To mitigate the risk of sensitive data leakage and tampering in the vector store, the data filtering control ensures that sensitive information from internal knowledge sources, such as Confluence, is anonymized and/or entirely excluded before being processed by the model. This control aims to limit the exposure of sensitive organizational knowledge when creating embeddings that feed into the vector store, thus reducing the likelihood of confidential information being accessible or manipulated.
- Anonymization and Data Sanitization: Data extracted from Confluence or other internal knowledge repositories is filtered through anonymization and sanitization processes before it is converted into embeddings for the vector store. This prevents direct or identifiable sensitive data (e.g., PII, proprietary algorithms) from entering the model or vector store in the first place. Techniques could include, but are not limited to:
- Masking personally identifiable information (PII).
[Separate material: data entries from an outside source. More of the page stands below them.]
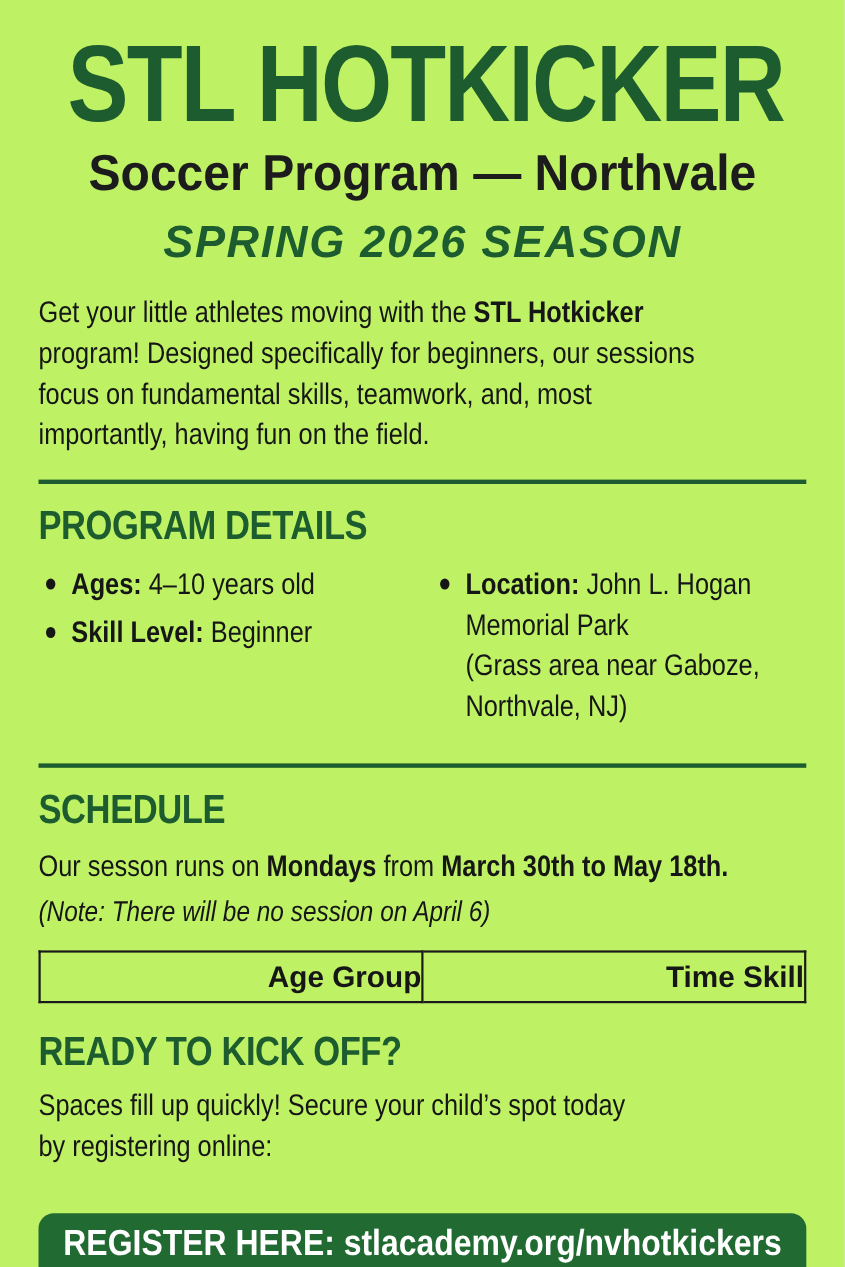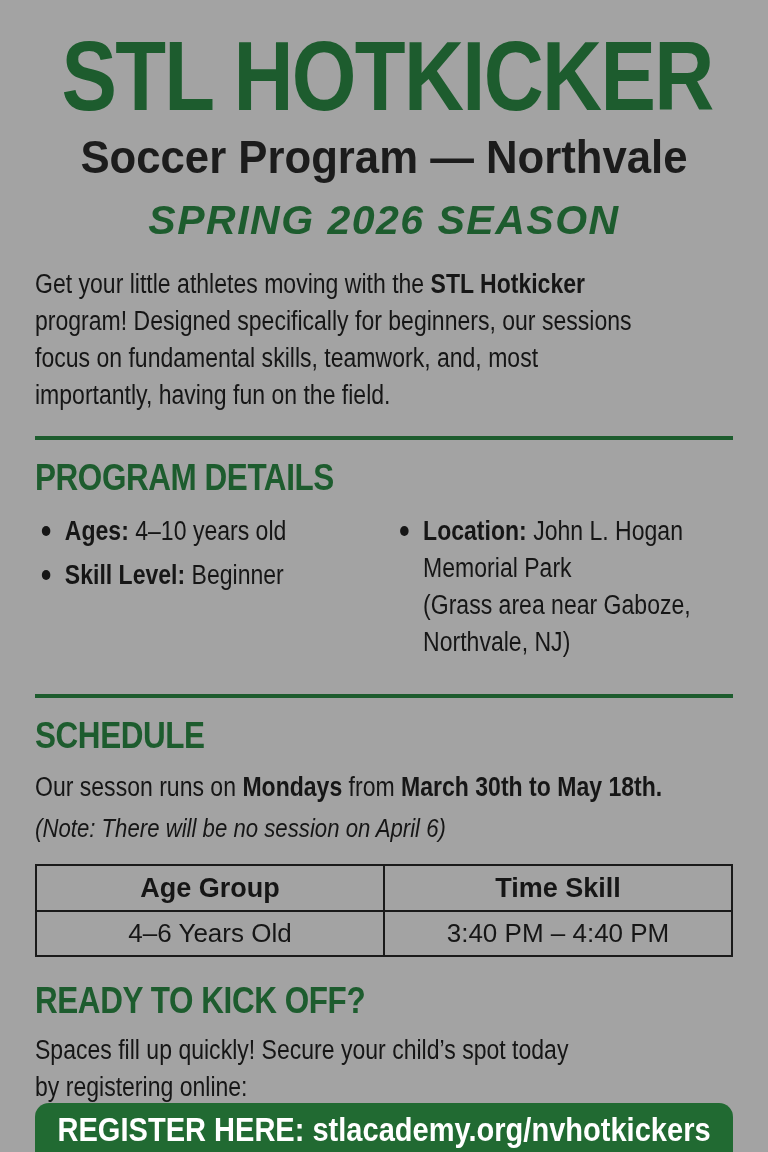"STL HOTKICKER" .page { background: #a3a3a3 -> #bef264 }
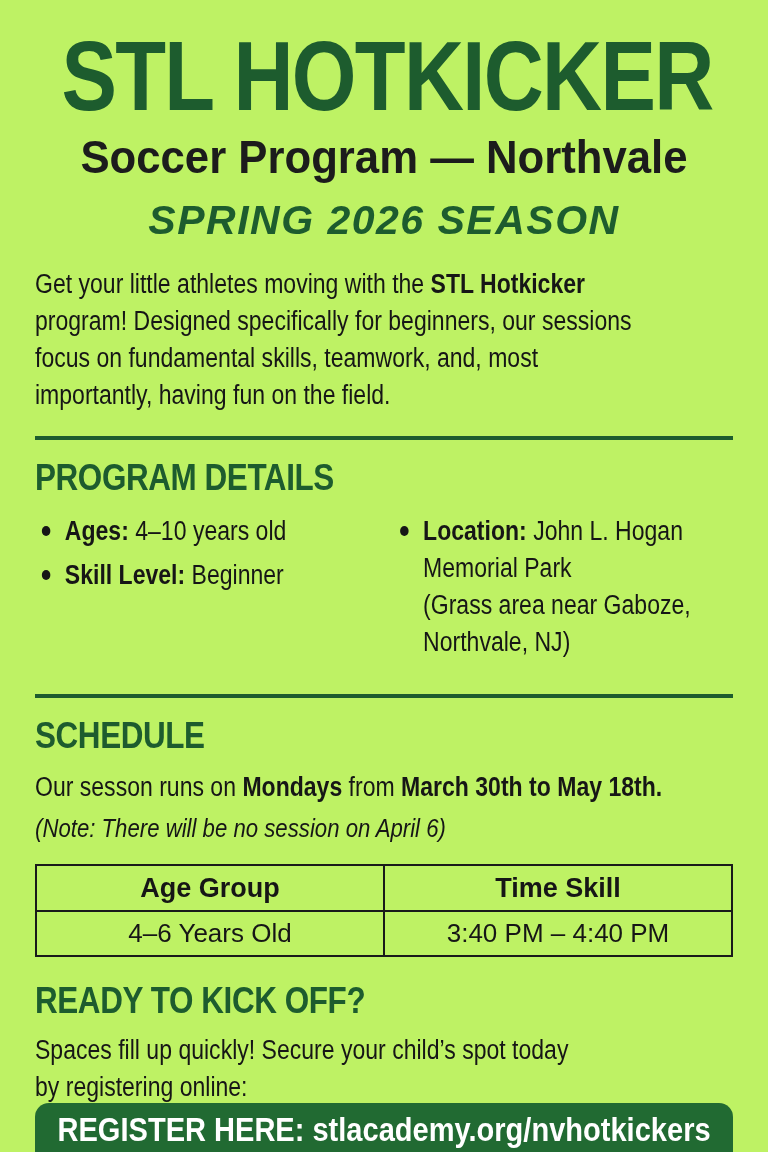"Age Group" table.schedule th, table.schedule td { text-align: center -> right }
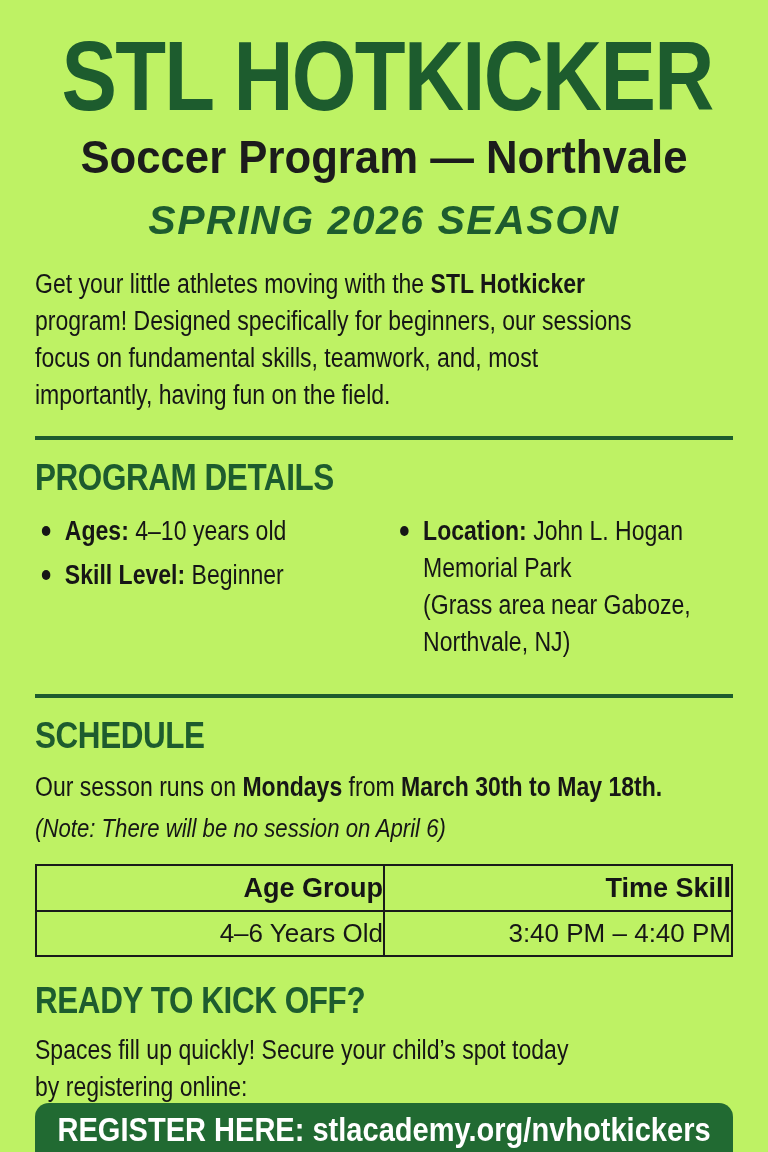"4–6 Years Old" tr { html: <tr> <td>4–6 Years Old</td> <td>3:40 PM – 4:40 PM</td> </tr> -> none }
- Redacting sensitive financial or operational data.
- Scrubbing proprietary corporate knowledge that may be exposed to unauthorized users or malicious actors.
- Segregation of Sensitive Models: For data that cannot be adequately sanitized, a separate model and vector store instance can be used to enforce stronger access controls. For example, highly sensitive data might be stored in a restricted vector store with more granular RBAC and encryption measures, ensuring only authorized users can query the sensitive data.
- Response Filtering Based on Confluence Heuristics: The model’s responses are also filtered against the same heuristics used to sanitize the data at the ingestion point. This ensures that sensitive data that may have bypassed sanitization is detected and scrubbed before being returned to the user. Response filtering acts as a secondary layer of protection, preventing sensitive or proprietary data from leaking through model outputs.
This control emphasizes a preventive focus on the entry of sensitive information into the vector store, which minimizes the attack surface and significantly reduces the risk of unauthorized access or poisoning. This is especially important given the immaturity of vector store technologies.